= Goal of the exercise =
Every entry below is to be copied exactly, apart from any picture it holds.

(Screenshot and code edit data)
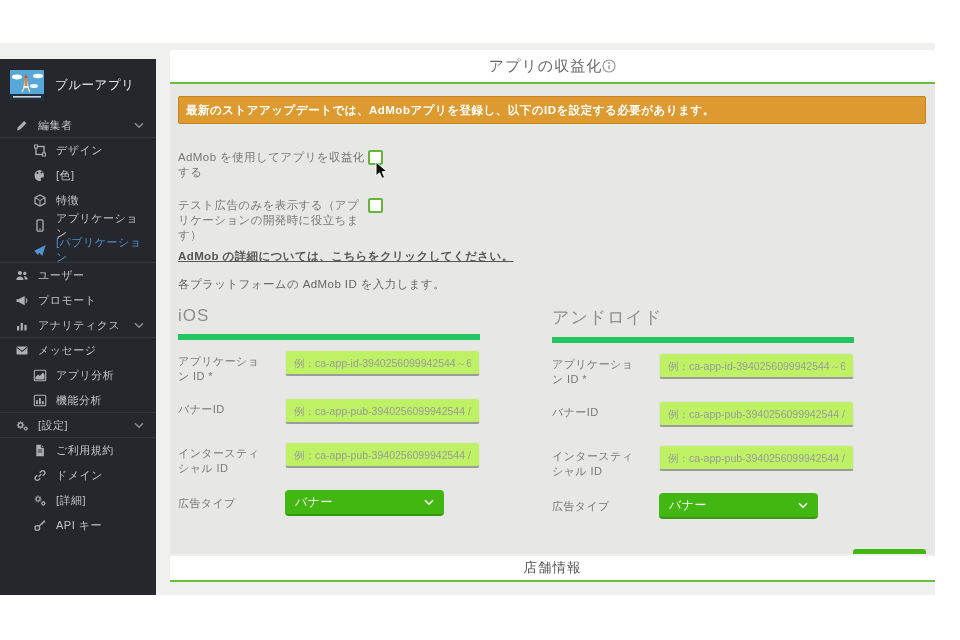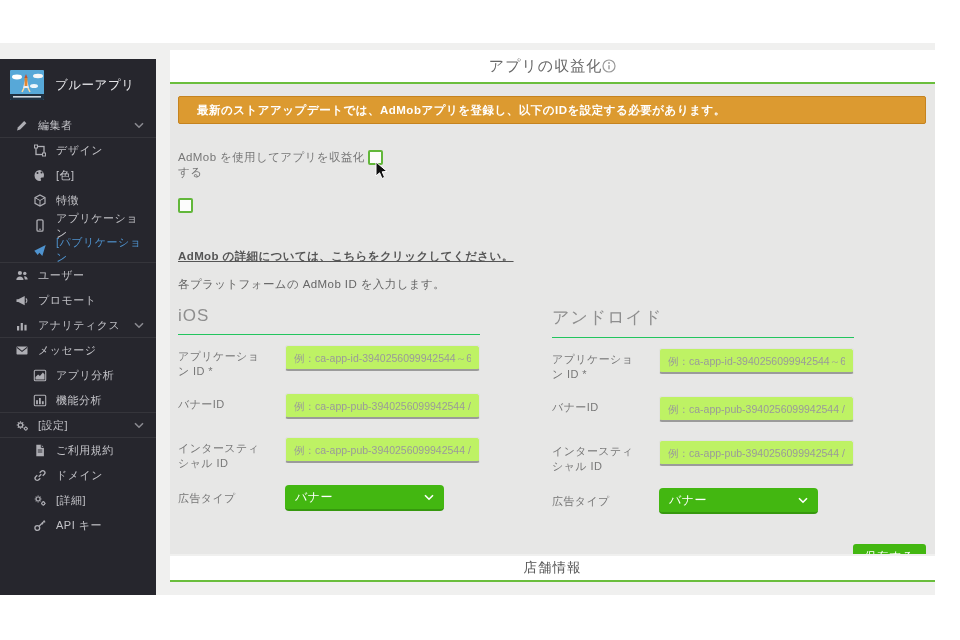--- a/index.html
+++ b/index.html
@@ -30,7 +30,7 @@
 
   .panel { background:#e7e7e6; height:470px; overflow:hidden; padding:12px 9px 0 8px; }
   .banner { height:28px; background:#dc9a30; border:1px solid #c5831f; border-radius:2px; color:#fff;
-    font-weight:bold; font-size:11.5px; display:flex; align-items:center; padding:0 18px; letter-spacing:.5px; margin-bottom:26px; }
+    font-weight:bold; font-size:11.5px; display:flex; align-items:center; padding:0 7px; letter-spacing:.5px; margin-bottom:26px; }
 
   .chk-row { display:flex; align-items:flex-start; height:30px; margin-bottom:18px; }
   .chk-label { width:190px; font-size:11.5px; color:#777; line-height:15px; letter-spacing:.4px; }

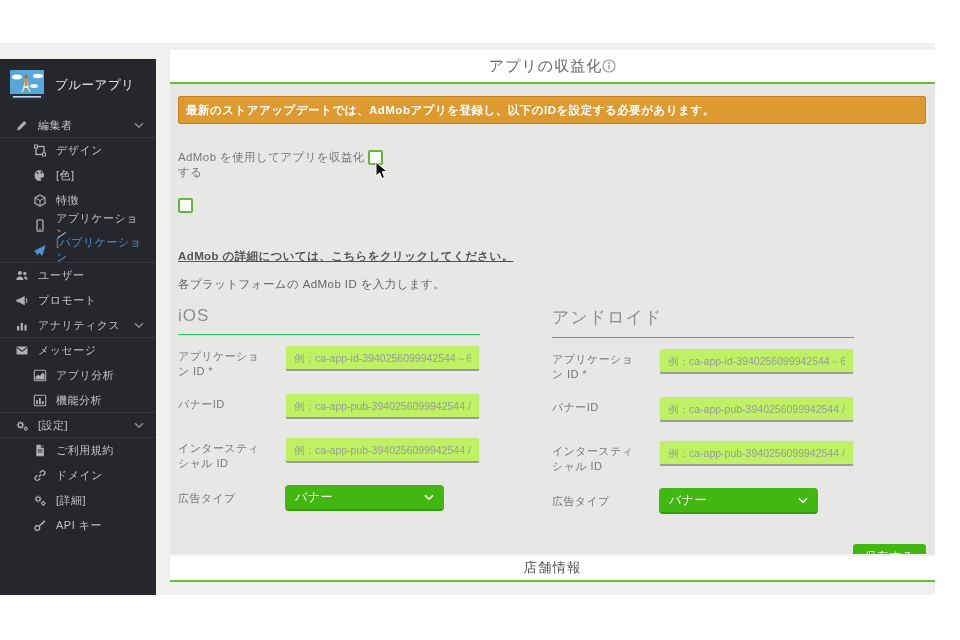--- a/index.html
+++ b/index.html
@@ -290,6 +290,7 @@
       </div>
 
       <div class="chk-row">
+        <div class="chk-label">テスト広告のみを表示する（アプリケーションの開発時に役立ちます）</div>
         <div class="chk-box"></div>
       </div>
 

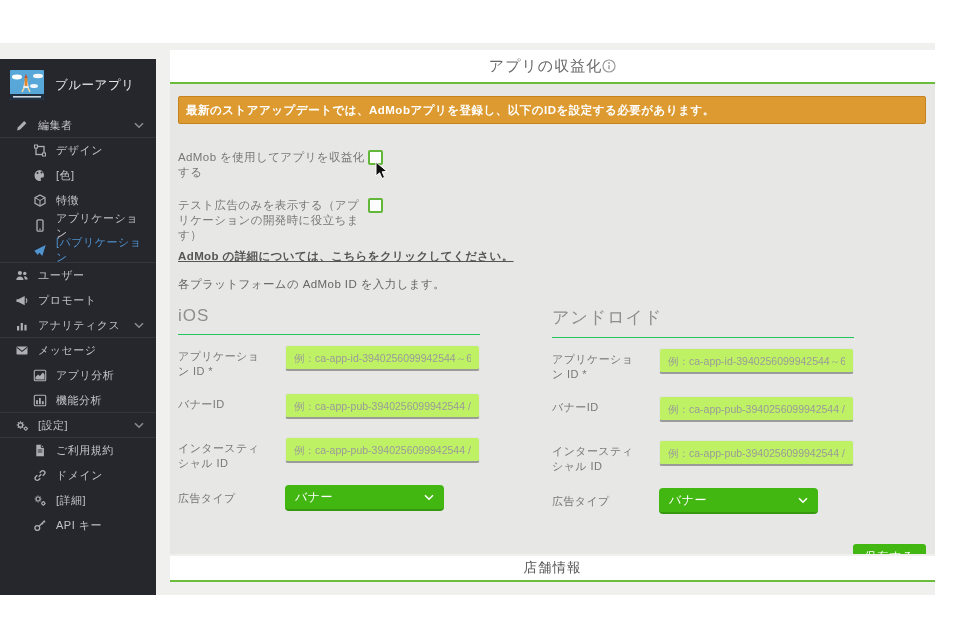--- a/index.html
+++ b/index.html
@@ -41,7 +41,7 @@
 
   .platforms { display:flex; gap:72px; }
   .plat-col { width:302px; }
-  .plat-head { font-size:17px; font-weight:normal; color:#8e8e8e; padding-bottom:8px; border-bottom:1px solid #22c55e; margin-bottom:10px; letter-spacing:1px; }
+  .plat-head { font-size:17px; font-weight:normal; color:#8e8e8e; padding-bottom:8px; border-bottom:6px solid #22c55e; margin-bottom:10px; letter-spacing:1px; }
   .f-row { display:flex; align-items:flex-start; margin-bottom:14px; min-height:30px; }
   .f-label { width:90px; margin-right:17px; font-size:11px; color:#777; line-height:15px; padding-top:4px; letter-spacing:.4px; flex-shrink:0; }
   .f-input { width:195px; height:26px; background:#bef264; border:1px solid #e2e2e1; border-bottom:2px solid #9b9b9a; border-radius:3px; font-size:10.5px; color:#333; padding:0 8px; outline:none; font-family:inherit; }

= Reply to the exercise =
--- a/index.html
+++ b/index.html
@@ -30,7 +30,7 @@
 
   .panel { background:#e7e7e6; height:470px; overflow:hidden; padding:12px 9px 0 8px; }
   .banner { height:28px; background:#dc9a30; border:1px solid #c5831f; border-radius:2px; color:#fff;
-    font-weight:bold; font-size:11.5px; display:flex; align-items:center; padding:0 18px; letter-spacing:.5px; margin-bottom:26px; }
+    font-weight:bold; font-size:11.5px; display:flex; align-items:center; padding:0 7px; letter-spacing:.5px; margin-bottom:26px; }
 
   .chk-row { display:flex; align-items:flex-start; height:30px; margin-bottom:18px; }
   .chk-label { width:190px; font-size:11.5px; color:#777; line-height:15px; letter-spacing:.4px; }

--- a/index.html
+++ b/index.html
@@ -290,6 +290,7 @@
       </div>
 
       <div class="chk-row">
+        <div class="chk-label">テスト広告のみを表示する（アプリケーションの開発時に役立ちます）</div>
         <div class="chk-box"></div>
       </div>
 

--- a/index.html
+++ b/index.html
@@ -41,7 +41,7 @@
 
   .platforms { display:flex; gap:72px; }
   .plat-col { width:302px; }
-  .plat-head { font-size:17px; font-weight:normal; color:#8e8e8e; padding-bottom:8px; border-bottom:1px solid #22c55e; margin-bottom:10px; letter-spacing:1px; }
+  .plat-head { font-size:17px; font-weight:normal; color:#8e8e8e; padding-bottom:8px; border-bottom:6px solid #22c55e; margin-bottom:10px; letter-spacing:1px; }
   .f-row { display:flex; align-items:flex-start; margin-bottom:14px; min-height:30px; }
   .f-label { width:90px; margin-right:17px; font-size:11px; color:#777; line-height:15px; padding-top:4px; letter-spacing:.4px; flex-shrink:0; }
   .f-input { width:195px; height:26px; background:#bef264; border:1px solid #e2e2e1; border-bottom:2px solid #9b9b9a; border-radius:3px; font-size:10.5px; color:#333; padding:0 8px; outline:none; font-family:inherit; }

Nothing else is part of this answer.